On January 27, 2013 I had a bit of an epiphany: I can no longer live in this body.

January 27, 2013 was not the first time I'd thought this.  But on that date it became implausible for me to continue to live as female.

I broke down that night to my partner, sobbing; stating that I wanted to "be a boy." It was heartbreaking for her.  The next day she confronted me about it and we had a really long discussion and decided that now was the time to transition.

But let's back up a few years.

During the 2003-2004 school year (I was in graduate school at the time) I began the transition process.  I saw a therapist for several months and then moved to DC where I anticipated continuing my transition through therapy and ultimately hormones and surgery.  I was starting over in a new place with new friends and a new job.  But things didn't go as planned. My parents came back into my life and I felt that I couldn't transition and that I could be happy being genderqueer.

But the idea to transition never left me.  It was always there in the back of my mind, calling to me.

In fact, the whole thing started years ago.  I was always a tomboy. I tried very hard to make my parents happy. I'm an only child so it was really important for me to make my parents happy.  But I definitely preferred pants to dresses and blues and greens to pinks and purples.  I distinctly recall asking my mom once upon a time, "can I be a boy?"  with her answering, "someday you'll like being a girl."   But that never came to fruition.  I never enjoyed being a girl.  I didn't enjoy girl things.  I wanted to shop in the boys' department.  I wanted to be "one of the guys."  I wanted that my whole life.
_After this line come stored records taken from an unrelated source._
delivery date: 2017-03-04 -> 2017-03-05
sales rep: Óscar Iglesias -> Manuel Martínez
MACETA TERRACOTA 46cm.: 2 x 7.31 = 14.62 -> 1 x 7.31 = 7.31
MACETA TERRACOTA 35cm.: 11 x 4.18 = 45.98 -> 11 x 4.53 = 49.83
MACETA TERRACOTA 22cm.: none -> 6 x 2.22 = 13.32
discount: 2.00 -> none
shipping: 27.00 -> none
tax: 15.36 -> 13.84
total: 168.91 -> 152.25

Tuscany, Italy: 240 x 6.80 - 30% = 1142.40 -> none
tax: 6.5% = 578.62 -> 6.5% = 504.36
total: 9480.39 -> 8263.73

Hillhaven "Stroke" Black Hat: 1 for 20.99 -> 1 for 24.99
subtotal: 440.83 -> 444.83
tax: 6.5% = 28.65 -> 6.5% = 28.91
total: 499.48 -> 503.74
When I was 19 (1995) I discovered the concept of transgender.  I read the book Stone Butch Blues by Leslie Feinberg and I knew the minute I finished that book that I wanted to be a boy. However, I had no role models other than Leslie and "Jess."  Where were transguys that I could find and emulate?  No where that I knew of.  So I sat on it.  And it tormented me.  I started identifying as transgender in 1998 when I graduated from college. That was how I checked the boxes on surveys; it was what I thought of myself as.  But I still had no role models.

One Voice Mixed Chorus changed all that.  Finally, here were transmen and women who were living the lives they wanted.  The concept of transition became more than just that, a concept, for me at that point. But I was afraid.  I was afraid of losing my family, I was afraid of losing my friends and my community. I also was far from being able to afford it, insurance or not.  So I continued to sit on my dream of becoming a boy, torturing myself for years.

Now my partner volunteers at the MN Transgender Health Coalition Shot Clinic on Fridays and I see transguys of all stripes every day.  Everyone on the gender spectrum heads to  Cafe SouthSide/The Exchange and the clinic.  It is beautiful, and it made it seem even more possible.

So that's what brought me to January 27, 2013. I finally knew that I could become a man and I finally couldn't take it anymore.